Dataset extract
Content starts
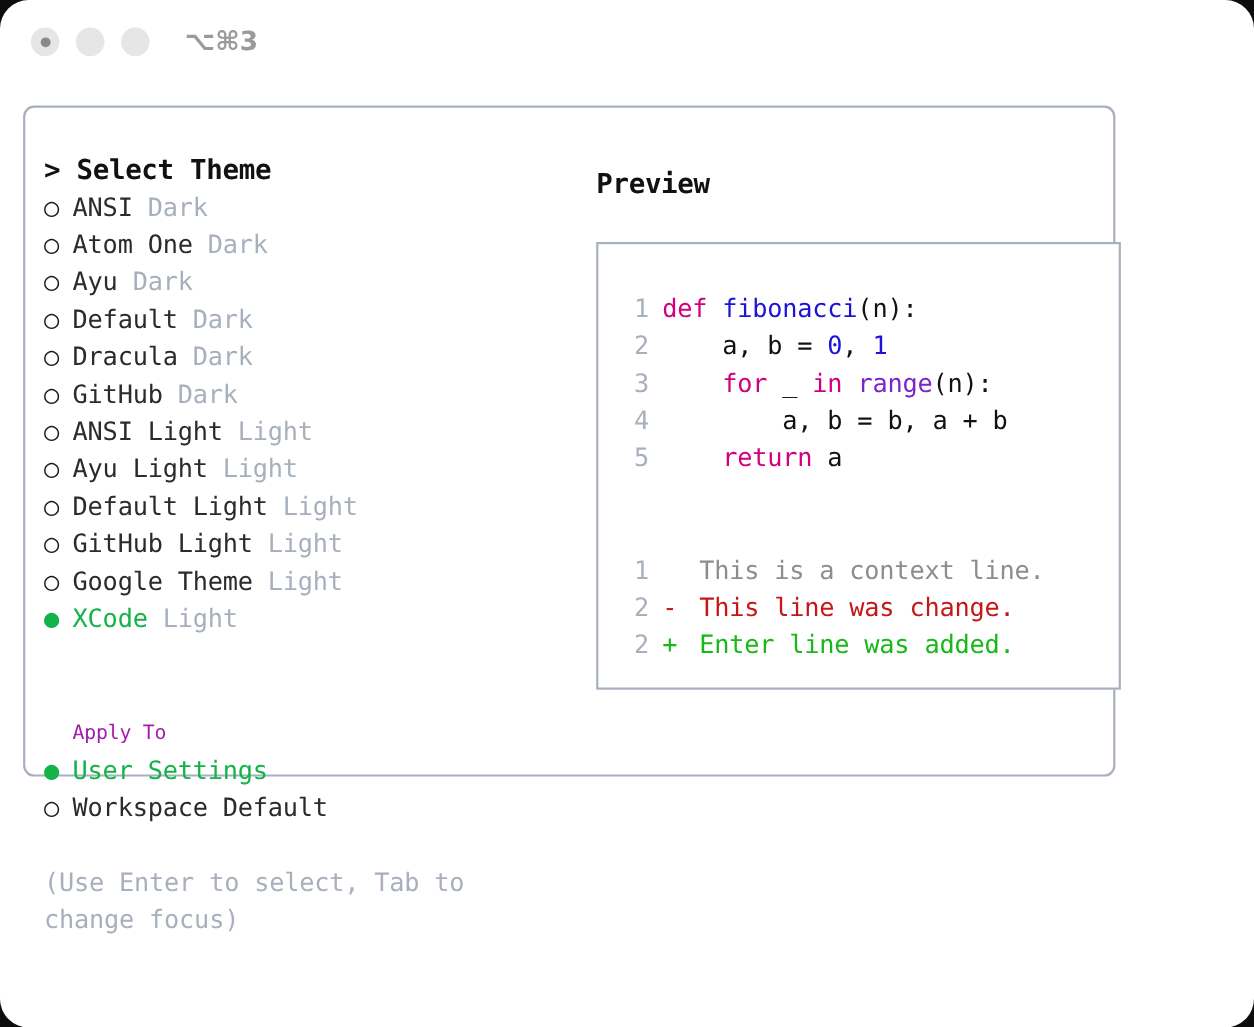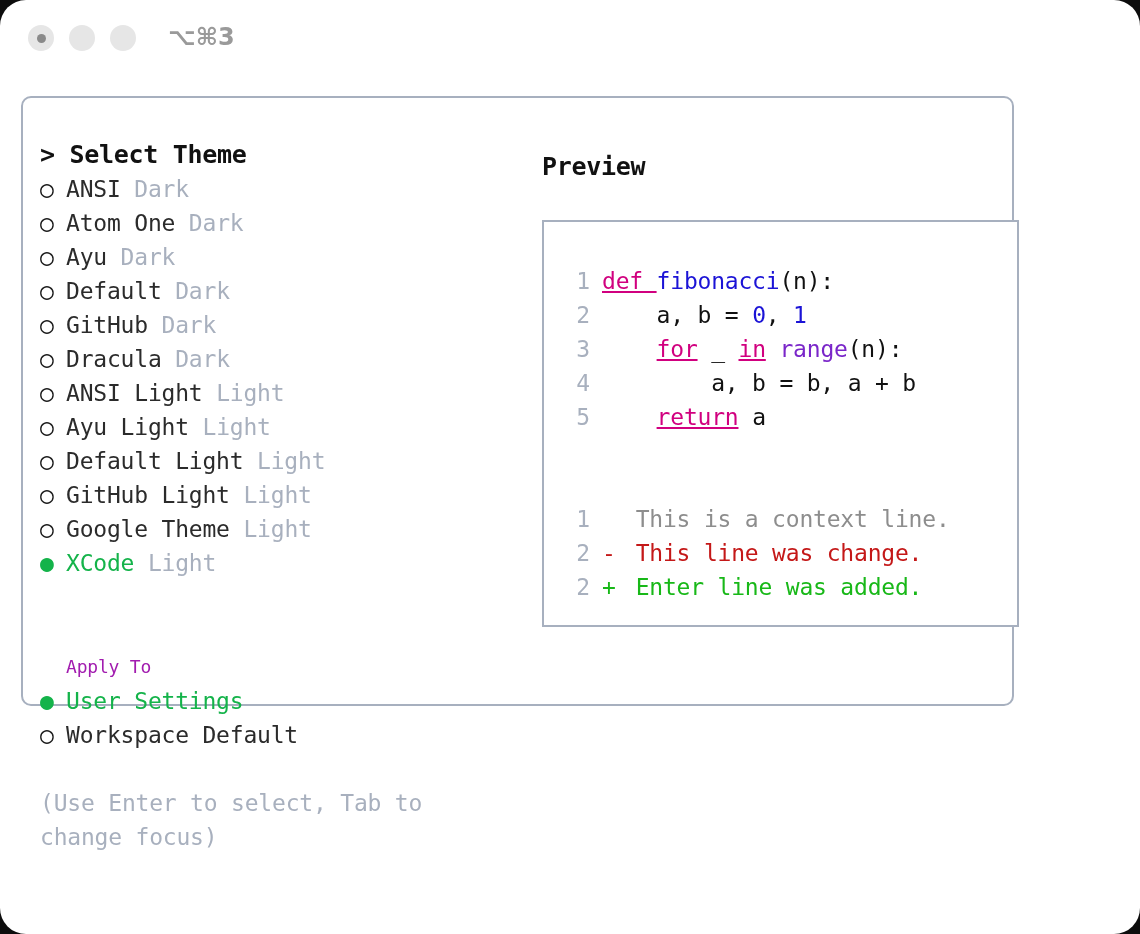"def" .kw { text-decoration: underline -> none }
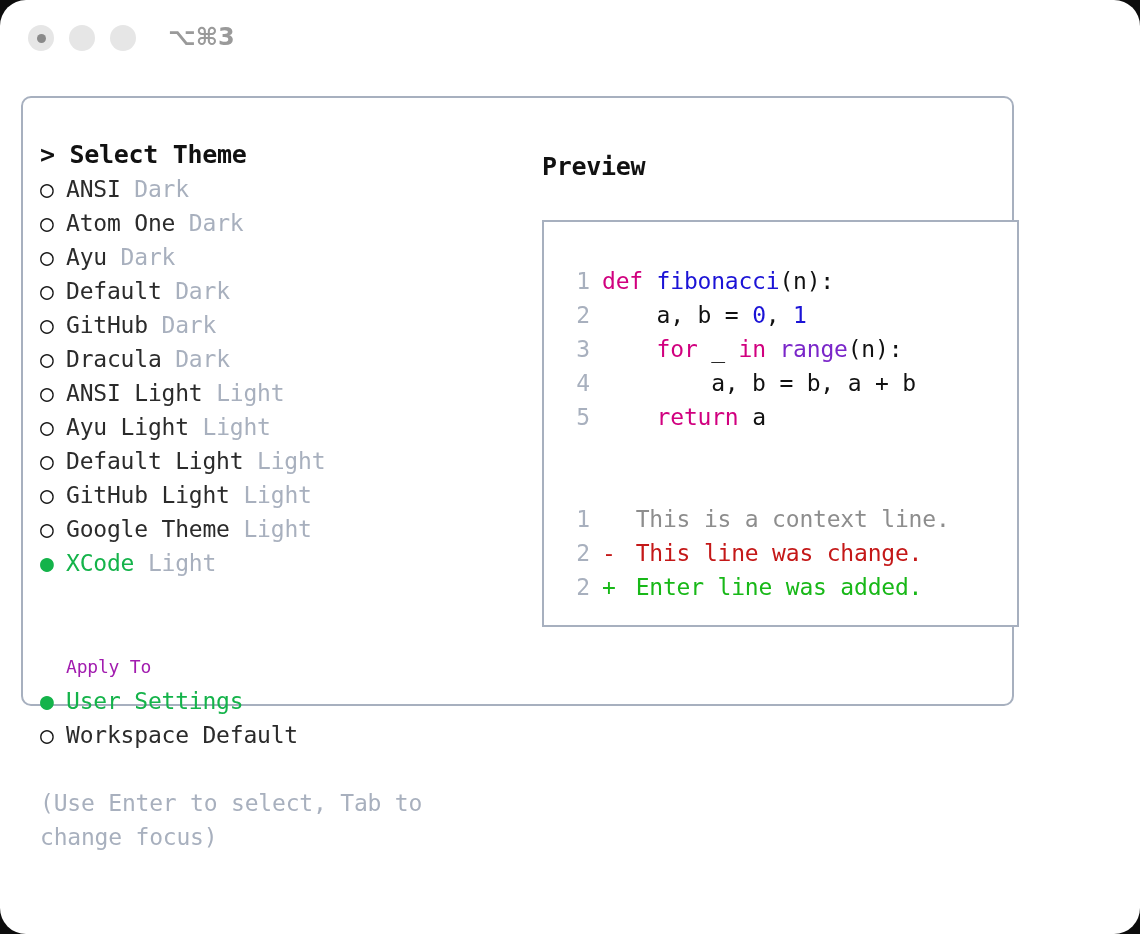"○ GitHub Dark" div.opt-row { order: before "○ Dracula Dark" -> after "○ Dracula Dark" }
Content ends
Content starts
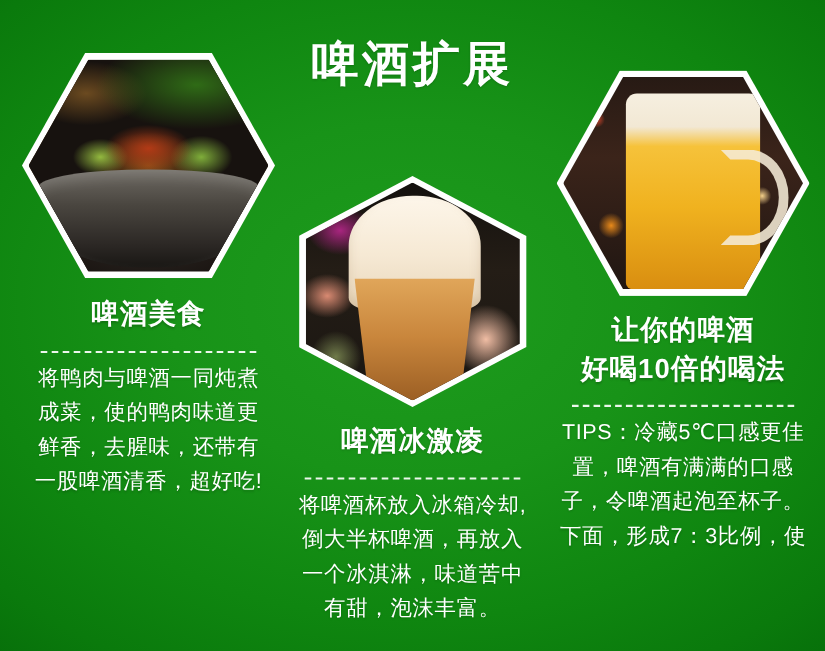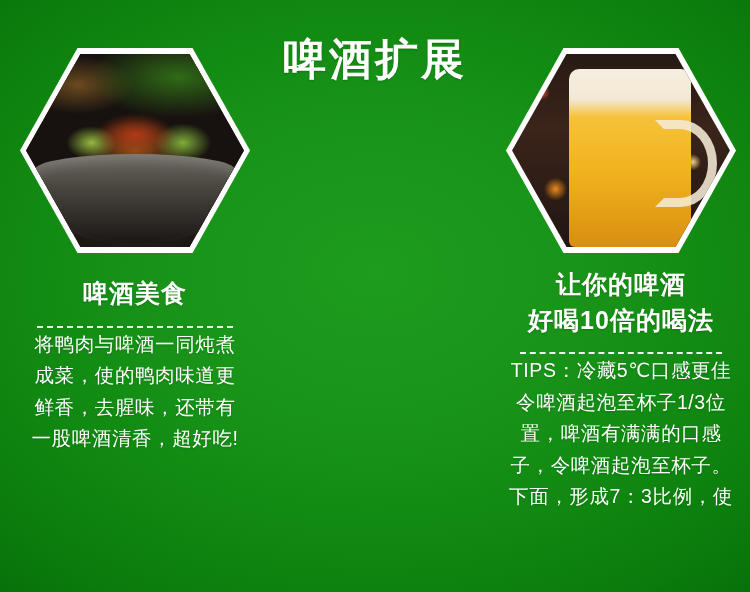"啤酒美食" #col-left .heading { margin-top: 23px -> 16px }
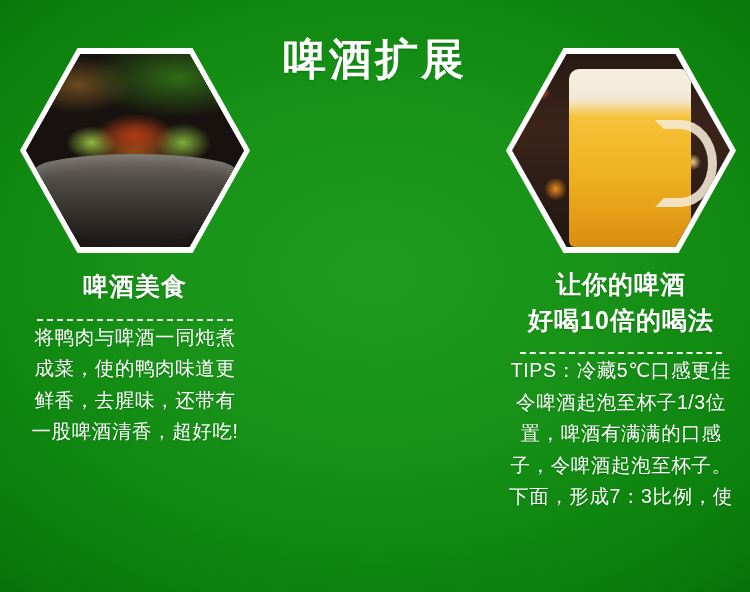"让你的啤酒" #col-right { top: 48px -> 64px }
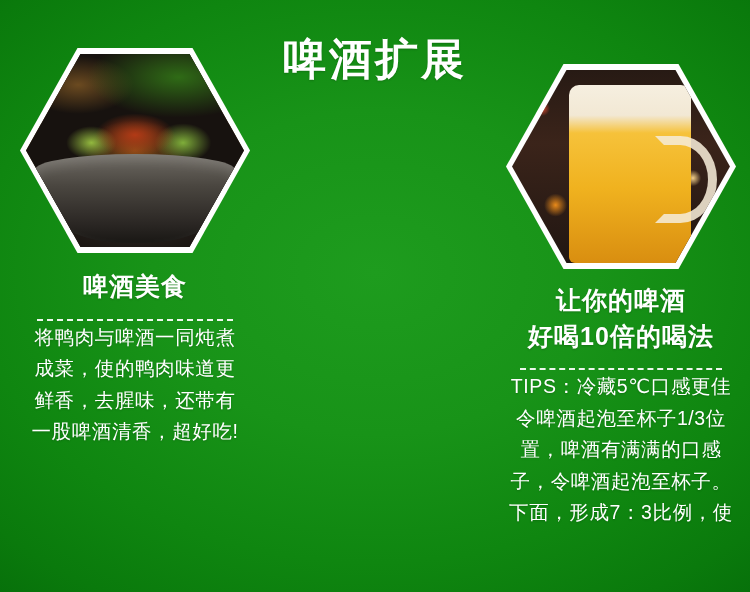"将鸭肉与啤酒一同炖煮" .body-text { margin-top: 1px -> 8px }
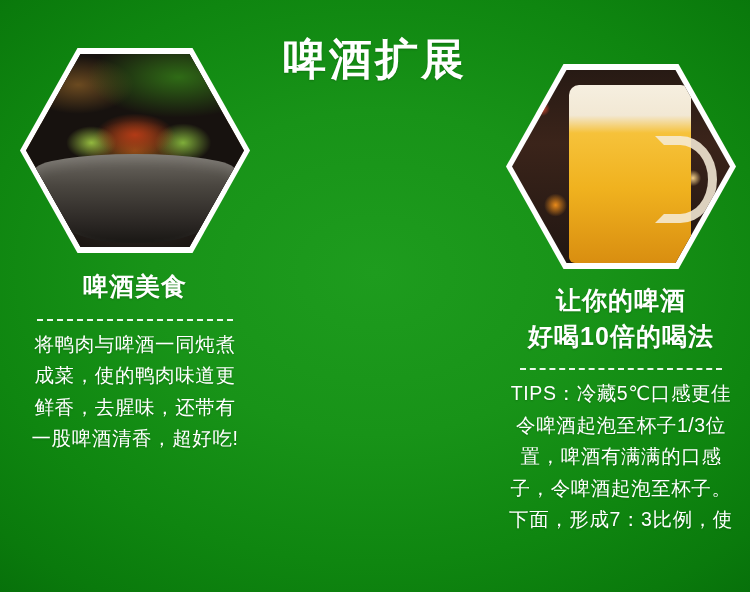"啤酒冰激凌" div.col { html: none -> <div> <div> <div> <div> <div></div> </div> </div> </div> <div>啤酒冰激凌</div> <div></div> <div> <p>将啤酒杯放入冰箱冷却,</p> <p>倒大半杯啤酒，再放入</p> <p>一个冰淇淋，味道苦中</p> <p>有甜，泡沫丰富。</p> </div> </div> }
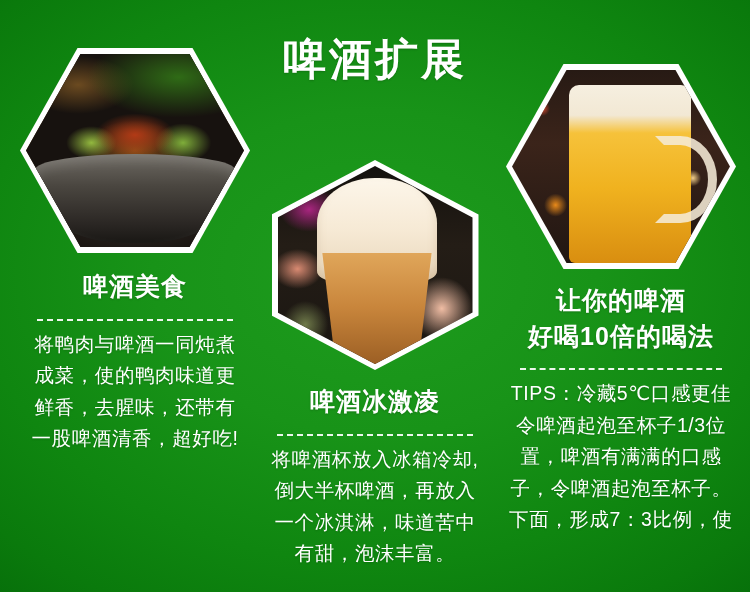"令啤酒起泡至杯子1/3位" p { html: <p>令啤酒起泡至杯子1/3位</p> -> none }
Content ends
The task
Give again the stretch of lines above from the one with "top: 48px ->" through the one with "html: <p>令啤酒起泡至杯子1/3位</p> ->", both ends kept, and copy no pictures.

Exercise output
"让你的啤酒" #col-right { top: 48px -> 64px }
"将鸭肉与啤酒一同炖煮" .body-text { margin-top: 1px -> 8px }
"啤酒冰激凌" div.col { html: none -> <div> <div> <div> <div> <div></div> </div> </div> </div> <div>啤酒冰激凌</div> <div></div> <div> <p>将啤酒杯放入冰箱冷却,</p> <p>倒大半杯啤酒，再放入</p> <p>一个冰淇淋，味道苦中</p> <p>有甜，泡沫丰富。</p> </div> </div> }
"令啤酒起泡至杯子1/3位" p { html: <p>令啤酒起泡至杯子1/3位</p> -> none }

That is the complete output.